Reyhanlı katliamının bir yüzü Türkiye’de dir, bütün sorun sınırın öbür ucundaki işbirlikçilerinin kimler oldugu ve bu işbirliğinin yıllar öncesine uzanan seceresidir.

 

Derin devletin karanlık kutusu eski emniyet genel müdürü ve içişleri bakanı Mehmet Ağar, Eski istihbaratci Hanefi Avcı ve biraz daha geriye giderek, eski MİT istanbul bölğe başkanı Osman Nuri Gündeş’ ten bu secerenin gizli tarihi hakkında çok şey ögrenilebilinir. Yeterki istensin.

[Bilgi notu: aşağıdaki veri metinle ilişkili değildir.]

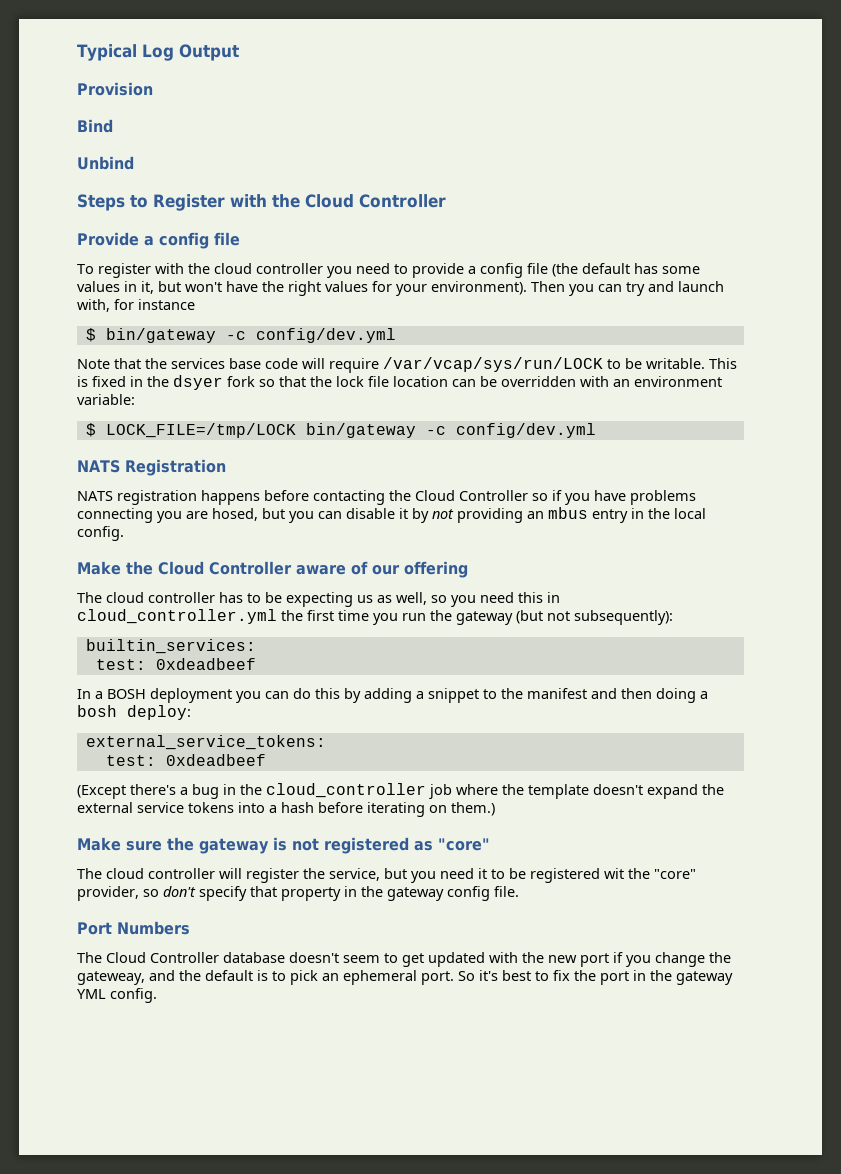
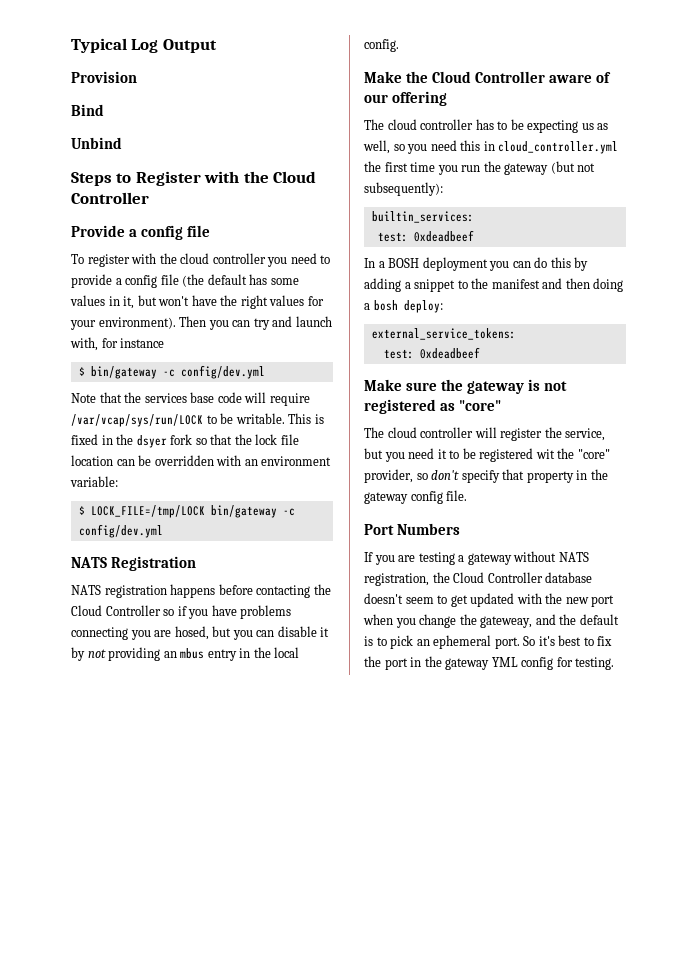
- (Except there's a bug in the cloud_controller job where the template doesn't expand the external service tokens into a hash before iterating on them.)
- The Cloud Controller database doesn't seem to get updated with the new port if you change the gateweay, and the default is to pick an ephemeral port.
+ If you are testing a gateway without NATS registration, the Cloud Controller database doesn't seem to get updated with the new port when you change the gateweay, and the default is to pick an ephemeral port.
- So it's best to fix the port in the gateway YML config.
+ So it's best to fix the port in the gateway YML config for testing.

Reyhanlı Katliamının bütün yönleriyle aydınlanmasını AKP’den beklemeye çalışanlar yanılıyor. Reyhanlı’da katliam aydınlanır mı? diye sormuştum. Hayır, Reyhanlı katliamı bütün yönleriyle aydınlatılmayacak, yarım bırakılacaktır. Asli failler ve bunlar arasındaki işbirliği şu an itibarıyla açıklanmayacaktır.

 

AKP bu katliamı kullanmaya devam edecek, asıl meyvesini 2. Cenevre Konferansı’nda alacaktır.